De cara al 26-M reitero mi consejo: voten con la cabeza y con el bolsillo y dejen el corazón para cuestiones más emocionales

Los diversos estudios elaborados el día después de la tragedia del 28 de abril cifran entre 174 y 177 el número de escaños que se habría anotado la derecha de haber concurrido a las elecciones más importantes de nuestra historia reciente bajo unas mismas siglas. Con una coalición o fusionando las tres formaciones o, al menos, las dos más importantes. Manuel Fraga sabía que su pasado franquista le condicionaba sobremanera y que para ser alternativa de gobierno y romper su celebérrimo techo tenía que ir en comandita con partidillos con más credenciales democráticas que la suya personal. Y hete ahí que se alió con el Partido Demócrata Popular (PDP) del ex ucedista Óscar Alzaga y el Partido Liberal del brillantísimo José Antonio Segurado. Se murió sin coronar su carrerón con la única cartera que le faltaba: la de Presidente del Gobierno. Pero se lo puso a huevo a un José María Aznar que hubo de viajar al centro con antiguos ucedistas como Javier Arenas y Rafael Arias-Salgado para lograr en 1996 un viejo sueño que se demoraba ya 13 años y medio, toda una vida.

¿Me puede alguien explicar cuáles son las diferencias en materia económica entre PP, Ciudadanos e incluso Vox? Se las anticipo yo: el nivel de bajada de los impuestos. En materia social les une infinitamente más de lo que les separa, especialmente a Casado y Rivera, y en el espinoso y tan de actualidad apartado territorial las diferencias entre los tres son prácticamente imperceptibles. En materia educativa también son primos hermanos: quieren un sistema único en toda España, similar al exitoso modelo francés, y acabar con la dictadura lingüística en las aulas. Las afinidades se consolidan definitivamente cuando reparamos en cuáles son las únicas formaciones que han sido atacadas en la anterior campaña electoral y en la que expira el próximo viernes: PP, Ciudadanos y Vox. Ya se sabe que el enemigo común une mucho.

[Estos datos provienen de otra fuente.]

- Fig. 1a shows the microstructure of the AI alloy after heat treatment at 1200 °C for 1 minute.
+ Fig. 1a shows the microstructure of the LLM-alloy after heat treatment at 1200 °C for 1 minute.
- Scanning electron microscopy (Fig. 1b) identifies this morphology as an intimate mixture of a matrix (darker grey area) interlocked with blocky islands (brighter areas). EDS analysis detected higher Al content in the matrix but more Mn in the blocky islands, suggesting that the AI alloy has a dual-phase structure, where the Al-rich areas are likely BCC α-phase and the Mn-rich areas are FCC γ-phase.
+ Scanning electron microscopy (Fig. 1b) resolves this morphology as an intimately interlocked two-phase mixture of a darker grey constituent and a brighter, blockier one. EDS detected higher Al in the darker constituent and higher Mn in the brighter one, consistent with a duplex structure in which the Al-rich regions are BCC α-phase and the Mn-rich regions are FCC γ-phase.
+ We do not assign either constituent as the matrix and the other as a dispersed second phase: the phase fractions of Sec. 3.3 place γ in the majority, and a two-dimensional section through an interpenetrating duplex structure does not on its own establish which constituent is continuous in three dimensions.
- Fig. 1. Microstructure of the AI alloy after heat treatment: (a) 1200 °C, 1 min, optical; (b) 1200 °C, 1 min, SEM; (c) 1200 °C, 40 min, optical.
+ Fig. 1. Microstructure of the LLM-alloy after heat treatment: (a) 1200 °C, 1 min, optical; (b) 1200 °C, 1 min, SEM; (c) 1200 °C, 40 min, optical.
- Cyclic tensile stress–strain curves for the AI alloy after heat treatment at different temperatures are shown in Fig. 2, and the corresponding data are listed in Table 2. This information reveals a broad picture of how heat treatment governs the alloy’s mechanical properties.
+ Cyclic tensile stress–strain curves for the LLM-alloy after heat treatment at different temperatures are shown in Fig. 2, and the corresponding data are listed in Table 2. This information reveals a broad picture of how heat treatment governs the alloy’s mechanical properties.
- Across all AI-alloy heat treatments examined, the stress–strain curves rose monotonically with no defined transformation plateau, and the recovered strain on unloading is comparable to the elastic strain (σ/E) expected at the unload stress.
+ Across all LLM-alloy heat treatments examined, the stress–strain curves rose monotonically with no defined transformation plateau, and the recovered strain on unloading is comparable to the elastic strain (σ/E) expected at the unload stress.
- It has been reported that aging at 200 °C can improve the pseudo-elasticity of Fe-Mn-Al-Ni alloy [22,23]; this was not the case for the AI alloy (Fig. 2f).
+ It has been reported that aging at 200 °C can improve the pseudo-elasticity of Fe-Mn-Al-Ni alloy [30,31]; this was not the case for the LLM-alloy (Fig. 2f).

De cara al domingo 26, reitero mi consejo: voten con la cabeza y con el bolsillo y dejen el corazón para cuestiones más licenciosas o emocionales. De lo contrario, el mapa de España se volverá a teñir de rojo y Carmena continuará destrozando Madrid, Colau convirtiendo Barcelona en un paraíso okupa y mantero y Santisteve comprando gomina con cargo al erario y pagando también con dinero público talleres de masturbación. Y yo que pensaba que eso lo aprendía uno solito… Pero pase lo que pase, termine este envite como termine, no estaría de más que Casado y Rivera se sentasen a hablar de la posibilidad de fundir sus proyectos o de presentarse en coalición en las próximas citas electorales. Tranquilos porque hay tiempo, como mínimo tres o cuatro años. Tres o cuatro años que se pueden convertir en una década, en década y media, quién sabe si en dos, si no se ponen de acuerdo, si anteponen su yo-mí-me-conmigo al interés colectivo. Moncloa bien vale unas cuantas renuncias.